Plus qu’un ornement, il évoque la connexion, la force et la beauté de l’imperfection. Dans un monde obsédé par la performance et l’image, ce détail presque intime agit comme un rappel : le style véritable ne réside pas dans la démonstration, mais dans l’authenticité. Le Bunny Knot s’inscrit ainsi comme un fil conducteur, discret mais puissant, reliant passé et présent.
Il s’impose notamment sur les sacs à épaule matelassés, où il apparaît en cuir ou en métal, apportant une signature graphique et précieuse. Les formes oscillent entre sophistication et pragmatisme : des modèles souples façon duffle évoquent les trousses militaires vintage, tandis qu’un nouveau sac Charlie, porté main, affirme une élégance structurée.

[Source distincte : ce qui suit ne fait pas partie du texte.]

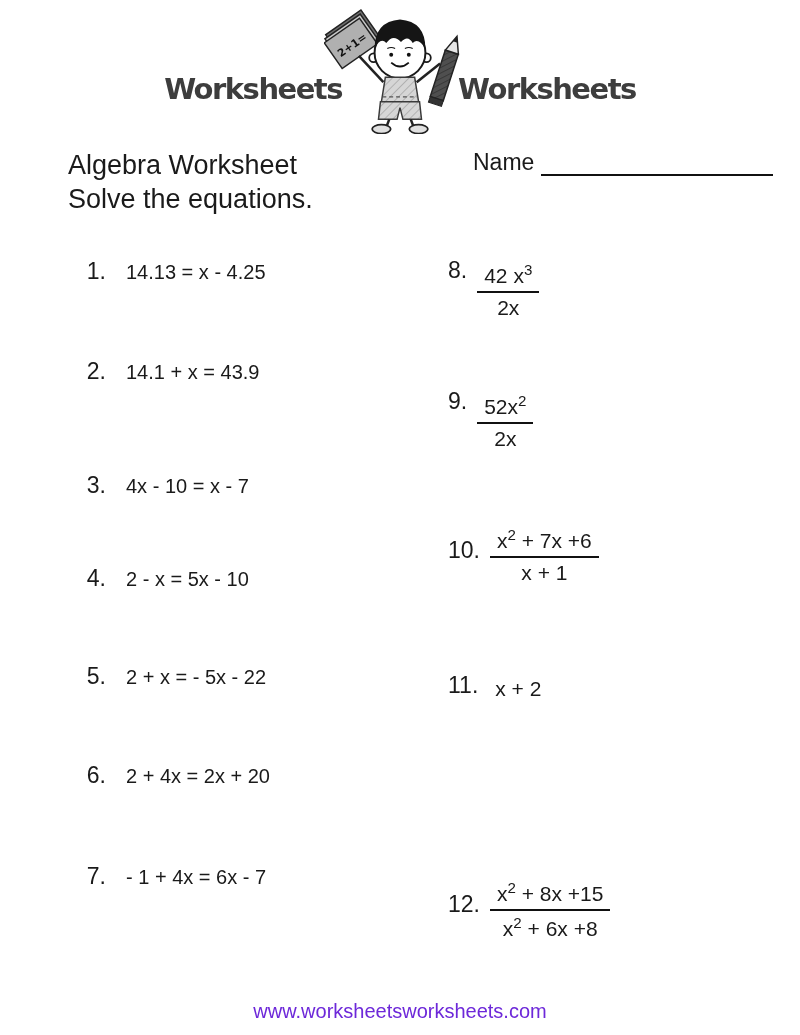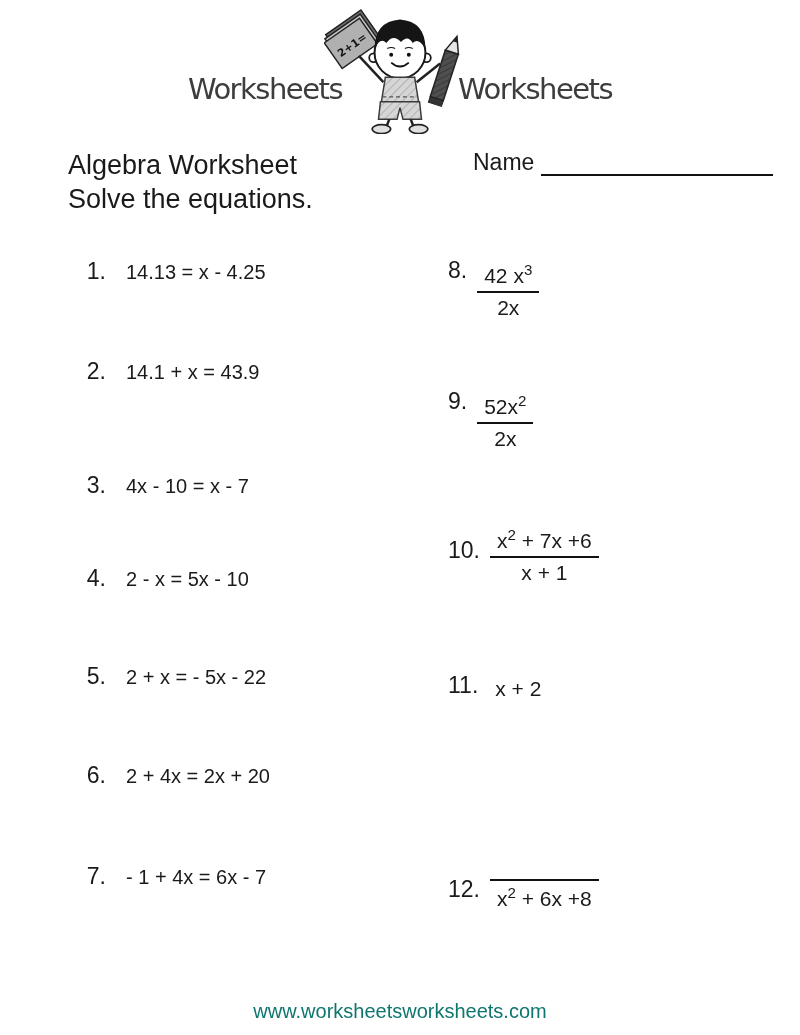--- a/index.html
+++ b/index.html
@@ -12,7 +12,7 @@
     display:flex; justify-content:center; align-items:flex-end;
   }
   .logo .word {
-    font-family:"DejaVu Sans", sans-serif; font-weight:normal;
+    font-family:"DejaVu Sans", sans-serif; font-weight:bold;
     font-size:29px; letter-spacing:-1.5px; color:#3d3d3d;
     margin-bottom:28px; white-space:nowrap;
   }

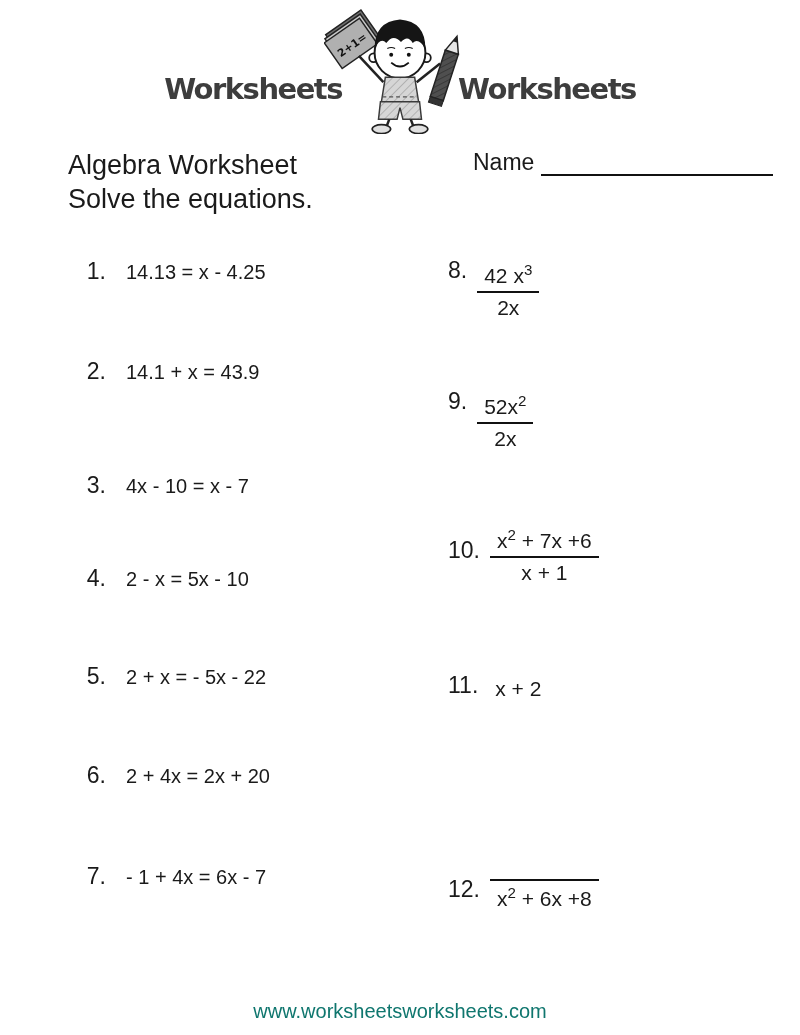--- a/index.html
+++ b/index.html
@@ -163,6 +163,7 @@
 <div class="probf midalign" style="top:868px">
   <span class="no">12.</span>
   <div class="frac">
+    <div class="fnum">x<sup>2</sup> + 8x +15</div>
     <div class="fden">x<sup>2</sup> + 6x +8</div>
   </div>
 </div>

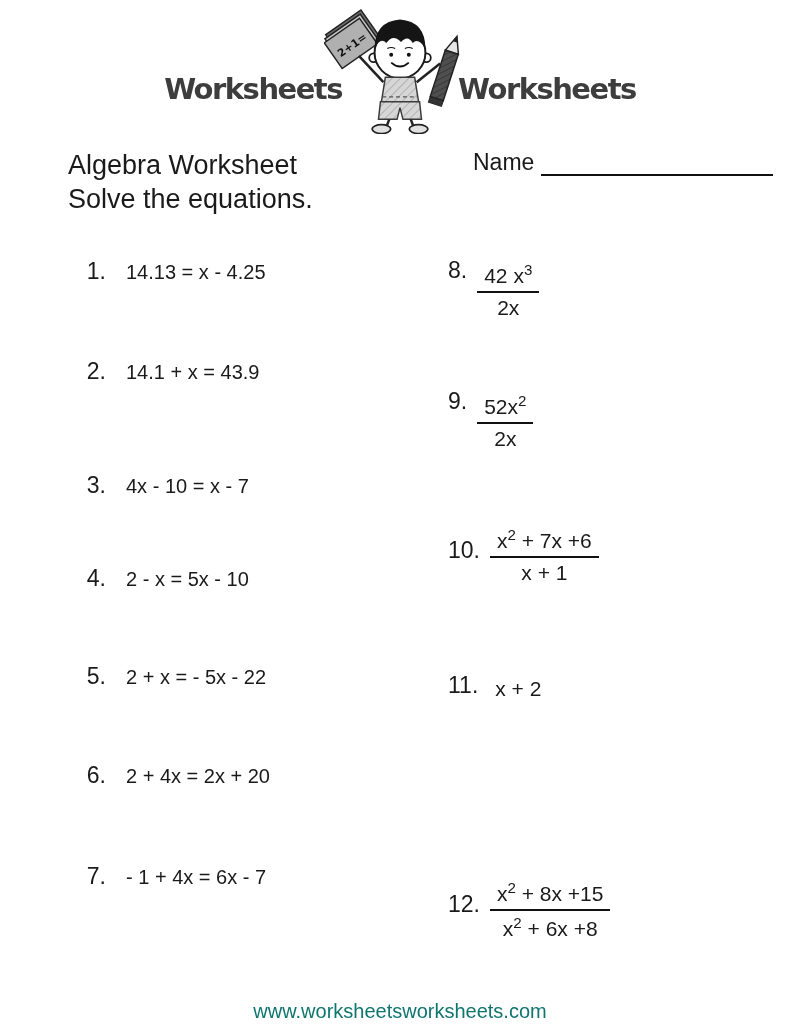--- a/index.html
+++ b/index.html
@@ -36,7 +36,7 @@
   .frac .fden { border-top:2px solid #111; padding:3px 7px 0; align-self:stretch; text-align:center; white-space:nowrap; }
   sup { font-size:0.72em; }
 
-  .footer { position:absolute; left:0; width:100%; top:1000px; text-align:center; font-size:20px; color:#0f766e; }
+  .footer { position:absolute; left:0; width:100%; top:1000px; text-align:center; font-size:20px; color:#6d28d9; }
 </style>
 </head>
 <body>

Les sacs en raphia tressé à la main, mêlés au cuir, convoquent quant à eux un souvenir plus personnel : ceux que Tory portait au lycée, déjà ancrés dans cette idée d’un luxe vécu, jamais ostentatoire.
La même dualité traverse les chaussures. La rondeur assumée et le volume des escarpins féminins contrastent avec des mocassins ajourés d’une grande légèreté, des bottes plates à l’allure presque utilitaire et des escarpins à empeigne haute rehaussés d’un bijou angulaire Bunny Knot. Un nouvel escarpin bas, en velours ultra-moelleux brodé de perles, synthétise à lui seul cette tension entre confort, raffinement et artisanat.
Les bijoux et accessoires prolongent ce dialogue entre nature et mémoire. Les matières organiques dominent : perles de Tahiti, perles en roche volcanique, cuir embossé. Des pendentifs en forme de poisson et des broches sardine injectent une touche ludique et symbolique, presque talismanique. Les lunettes de soleil enveloppantes dévoilées au printemps reviennent dans une version métal plus affirmée, tandis que de délicates montres évoquent les garde-temps vintage, comme hérités d’une autre époque.
À travers ces accessoires, Tory Burch confirme que le style se construit dans les détails. Chaque pièce semble pensée pour accompagner la vie réelle, évoluer avec celle qui la porte, et traverser les années sans perdre de sa singularité.
La bande-son, produite par Wladimir Schall, participait à cette atmosphère contemplative et éclectique. De « The Art of Meditation » de Sigur Rós à « 9 to 5 » de Dolly Parton, en passant par David Lynch et Karen O ou encore Public Image Ltd., la musique accompagnait les silhouettes comme un écho aux multiples facettes de la femme Tory Burch : introspective, active, audacieuse, libre.